This is "Call of Cthulhu: Wasted Land."  This is what you've been waiting for, Lovecraftians.  Check these badass sneak peek screen shots below:

Press Release First 'Call of Cthulhu: The Wasted Land' Screenshots Released (for immediate release)

Indie developer Red Wasp Design today released the first screenshots from their anticipated upcoming game, Call of Cthulhu: The Wasted Land'. These screenshots are taken from the Standard Definition (SD) iPhone version of the game and are, the developer says, a work in progress. A High Definition (HD) version will follow. They show characters from the game under attack by the undead, and the Dark Young. As the characters fight these legions of horror they will have their sanity eroded away as the game's designer Tomas Rawlings noted, “Lovecraft and his peers created really iconic monsters that tap into our deepest fears. As huge fans of his stories, we've worked really hard to transfer the essence of these alien horrors into a game form. We're blending the core ideas of the classic role-playing game along with our experience of gameplay design all wrapped in our new 3D engine to craft what we hope is a gaming experience of malignant evil!”
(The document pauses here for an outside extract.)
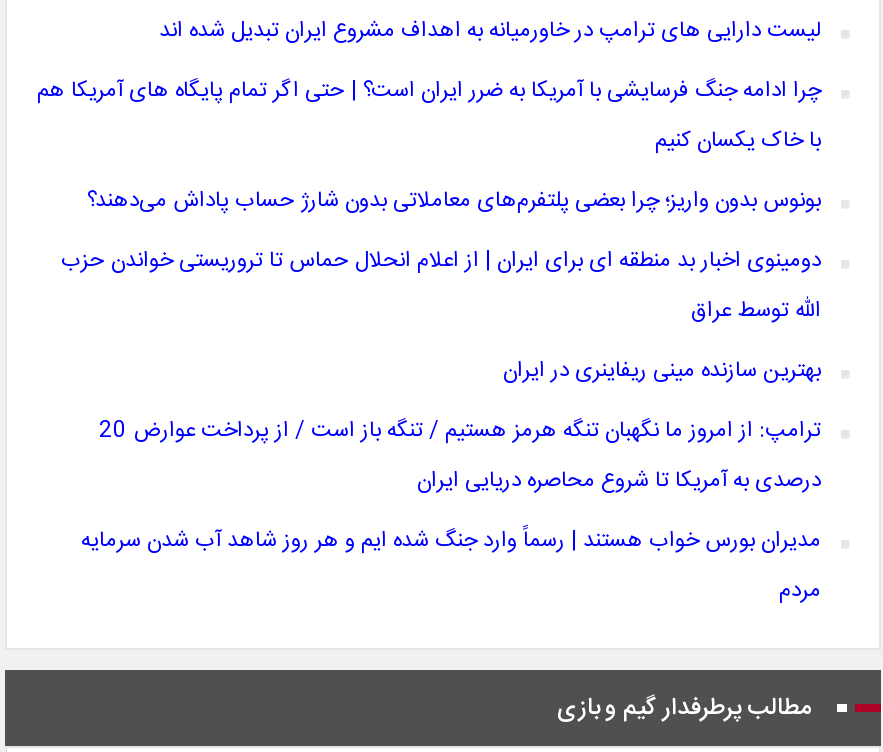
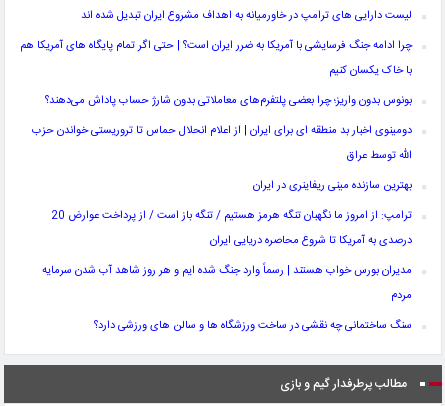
+ سنگ ساختمانی چه نقشی در ساخت ورزشگاه‌ ها و سالن‌ های ورزشی دارد؟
Announced in May this year and set to launch initially on iPhone and iPod (both SD and HD versions), Red Wasp Design plan to infect other platforms such as iPad, Android, PC and consoles with their World War One themed turn-based strategy horror. The game has been developed in co-operation with Chaosium, the purveyors of the cult horror role playing game based on Lovecraft's work, Call of Cthulhu. The much loved RPG marks it's 30th year of publication this year, which Chaosium has been celebrating with the launch of a limited edition release of Call of Cthulhu. Dustin Wright from Chaosium said, "We're very excited to be working with Red Wasp Design to bring the Call of Cthulhu world to gaming devices. It's a great time to be a fan of H.P. Lovecraft gaming."
A final release date, pricing and other information has yet to be announced by Red Wasp Design, but you can be kept in the loop via Facebook (http://www.facebook.com/redwaspdesign), Twitter (@redwaspdesign) and on their site (http://www.redwaspdesign.com)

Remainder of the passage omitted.